(Edit tracking data)
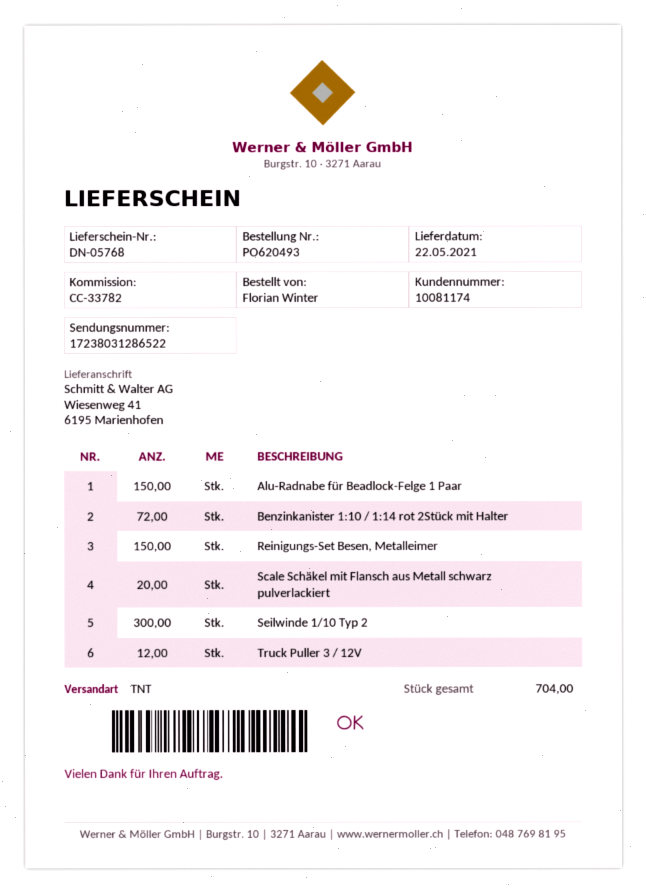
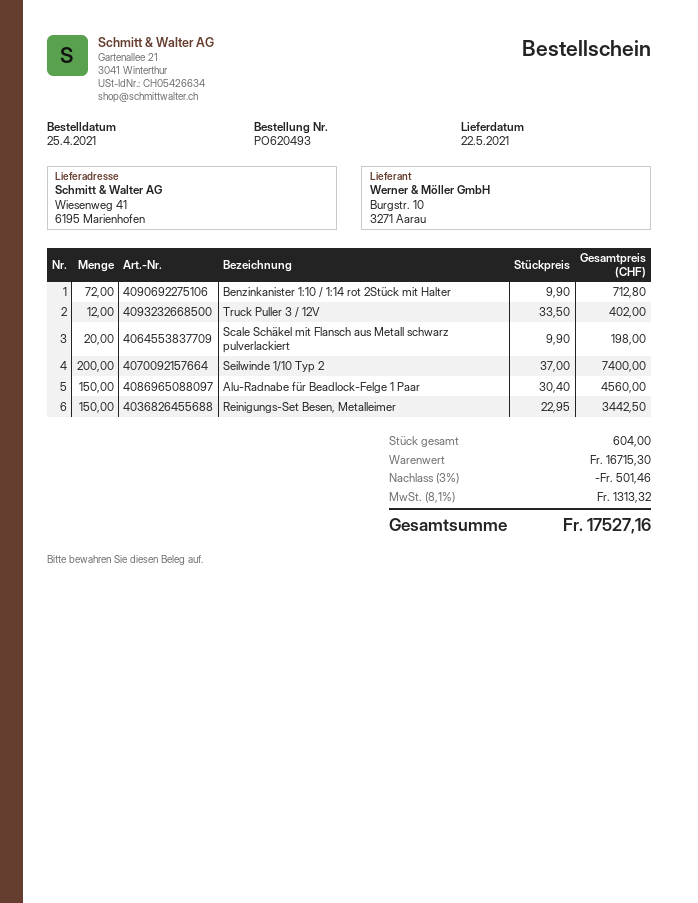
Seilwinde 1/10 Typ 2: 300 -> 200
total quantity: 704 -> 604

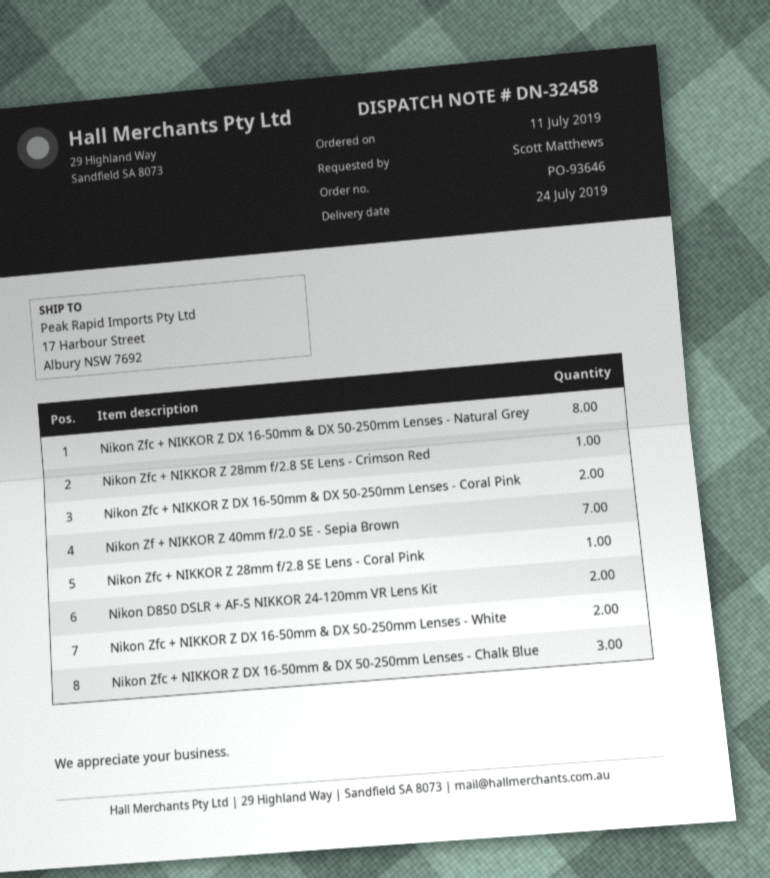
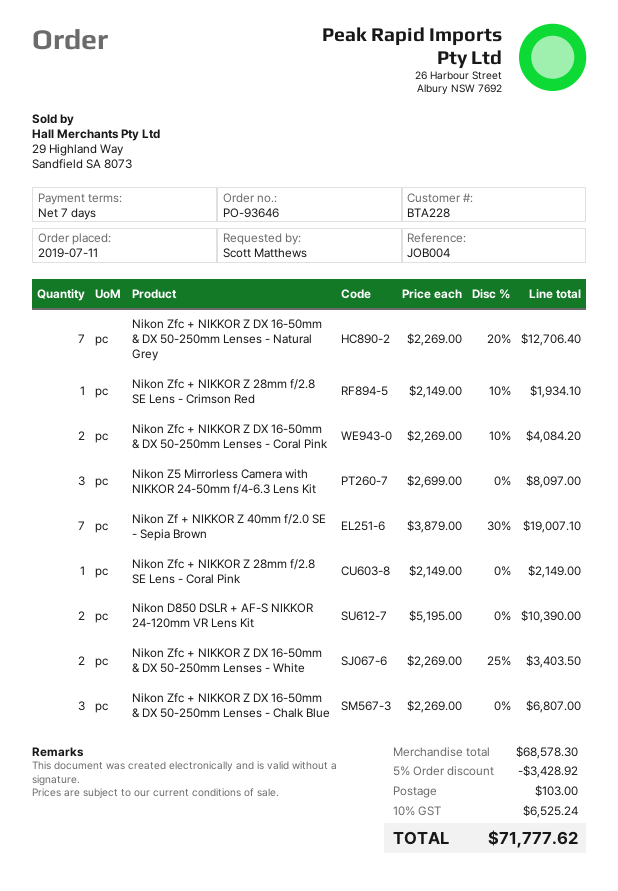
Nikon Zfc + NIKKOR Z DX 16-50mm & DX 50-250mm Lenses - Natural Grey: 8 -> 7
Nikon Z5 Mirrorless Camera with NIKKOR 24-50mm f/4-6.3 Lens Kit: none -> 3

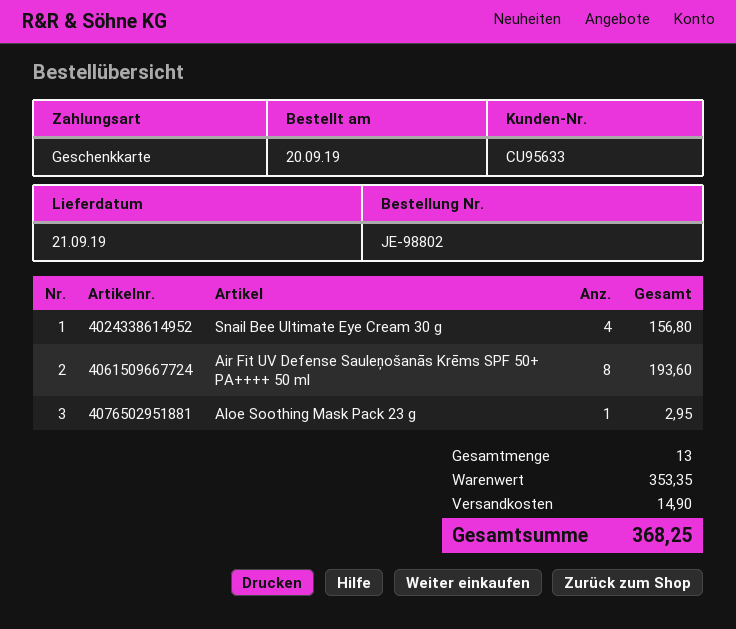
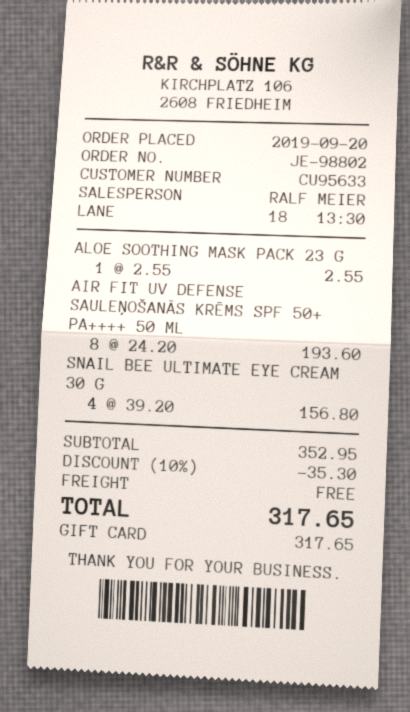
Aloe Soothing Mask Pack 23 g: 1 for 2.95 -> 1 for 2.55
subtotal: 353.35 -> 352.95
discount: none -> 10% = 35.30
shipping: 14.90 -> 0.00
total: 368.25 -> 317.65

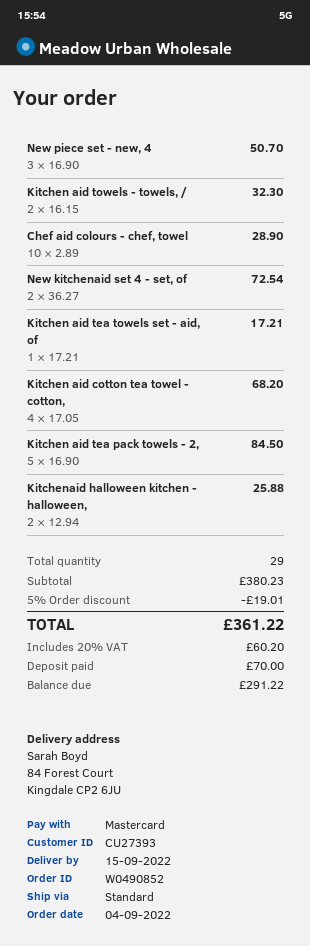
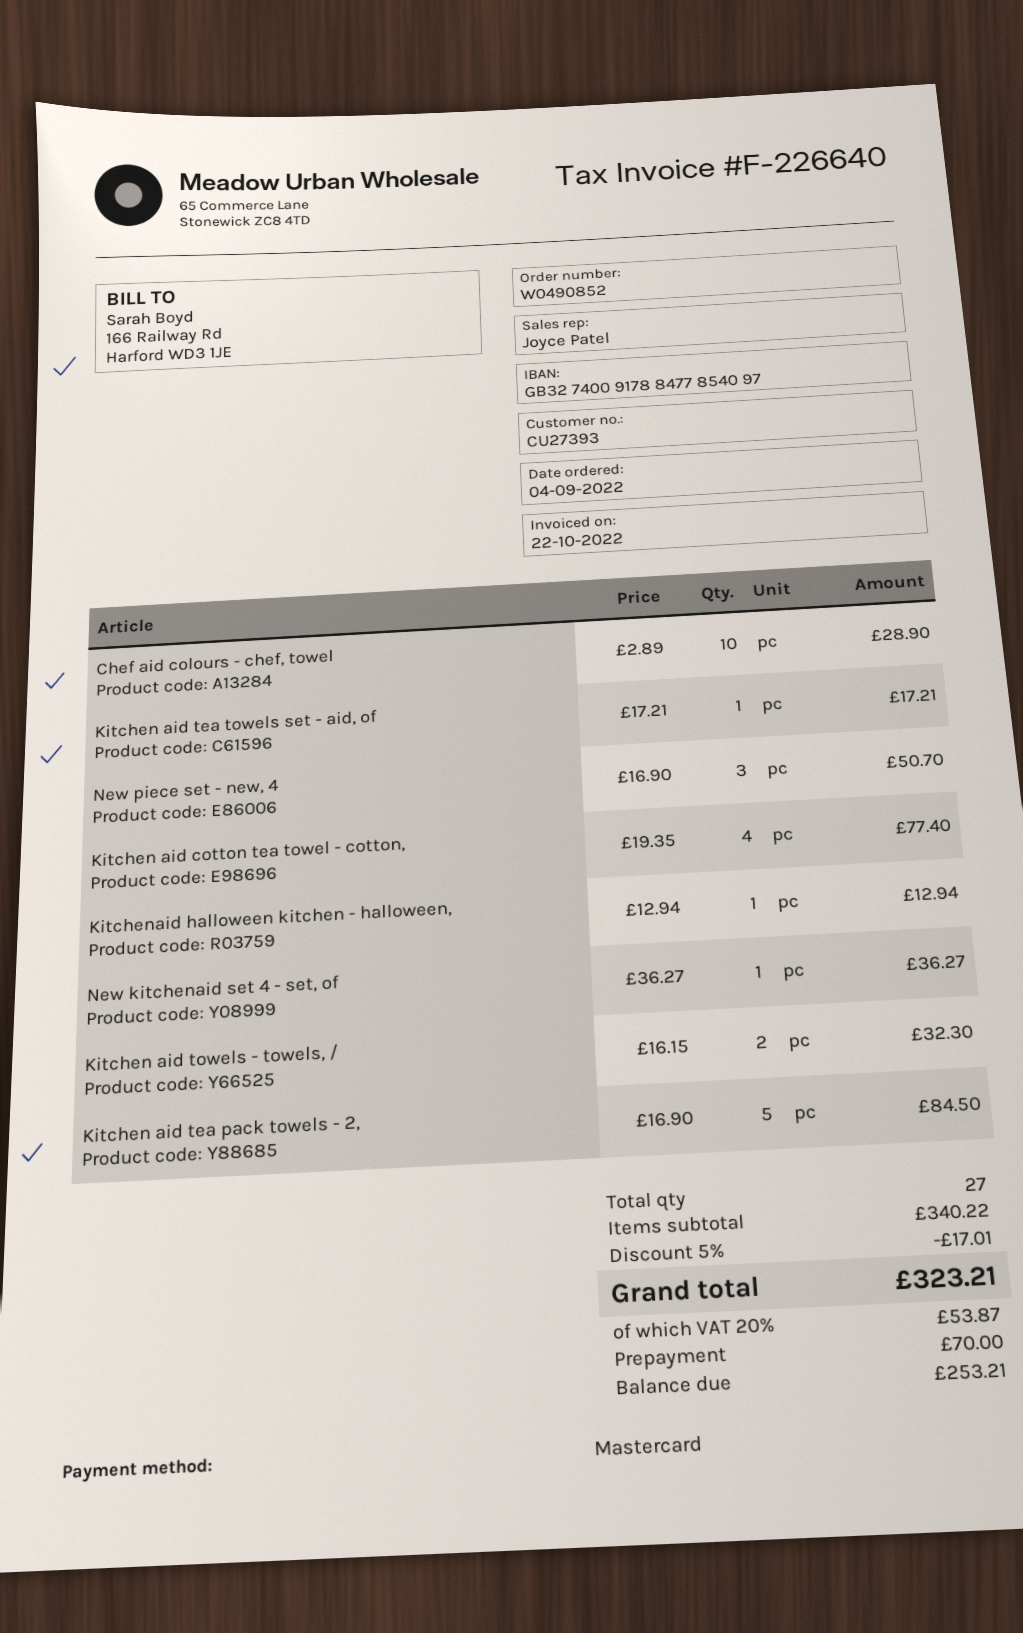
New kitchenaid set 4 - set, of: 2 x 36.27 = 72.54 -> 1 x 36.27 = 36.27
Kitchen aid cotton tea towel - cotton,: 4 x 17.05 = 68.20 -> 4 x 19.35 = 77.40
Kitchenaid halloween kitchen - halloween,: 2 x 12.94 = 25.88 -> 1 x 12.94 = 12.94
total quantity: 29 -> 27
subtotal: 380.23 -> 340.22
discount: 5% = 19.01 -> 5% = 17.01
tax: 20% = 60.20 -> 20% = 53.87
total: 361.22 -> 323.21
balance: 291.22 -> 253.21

> Directions: If a line of the records includes the string "NIKKOR", copy it out.

> Exercise answer:
Nikon Zfc + NIKKOR Z DX 16-50mm & DX 50-250mm Lenses - Natural Grey: 8 -> 7
Nikon Z5 Mirrorless Camera with NIKKOR 24-50mm f/4-6.3 Lens Kit: none -> 3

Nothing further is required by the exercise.